### Work item
Would you return the data below exactly as it stands, with every picture left out?

### Material shown
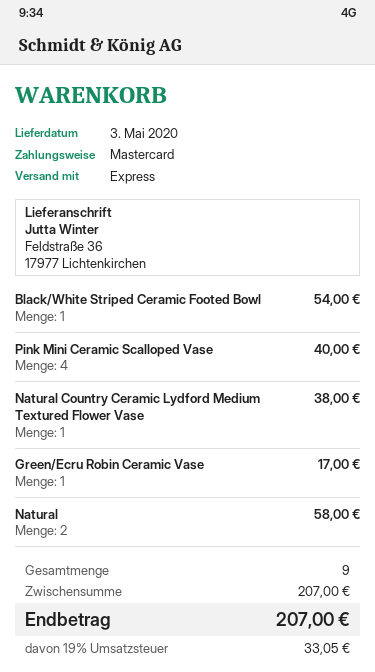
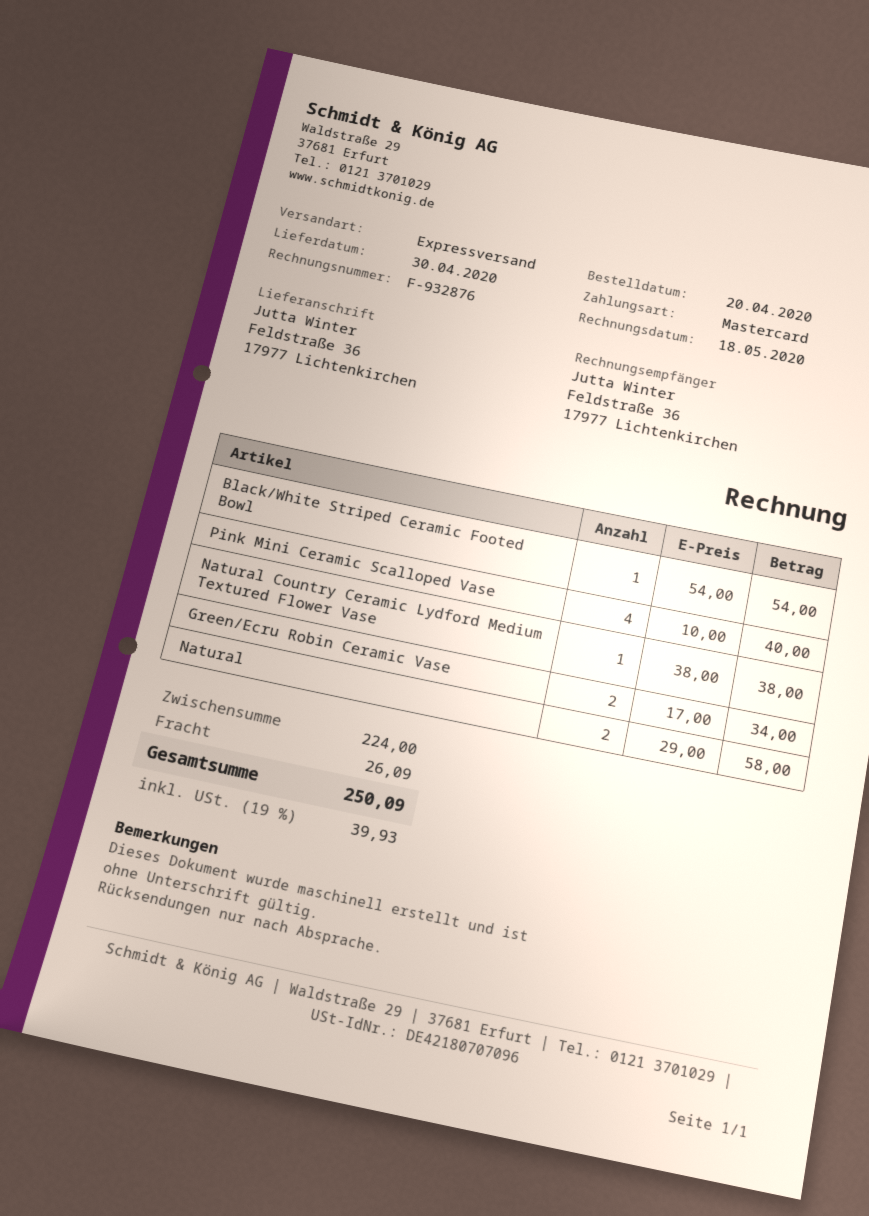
delivery date: 2020-05-03 -> 2020-04-30
Green/Ecru Robin Ceramic Vase: 1 for 17.00 -> 2 for 34.00
subtotal: 207.00 -> 224.00
shipping: none -> 26.09
tax: 19% = 33.05 -> 19% = 39.93
total: 207.00 -> 250.09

### Answer to the problem
delivery date: 2020-05-03 -> 2020-04-30
Green/Ecru Robin Ceramic Vase: 1 for 17.00 -> 2 for 34.00
subtotal: 207.00 -> 224.00
shipping: none -> 26.09
tax: 19% = 33.05 -> 19% = 39.93
total: 207.00 -> 250.09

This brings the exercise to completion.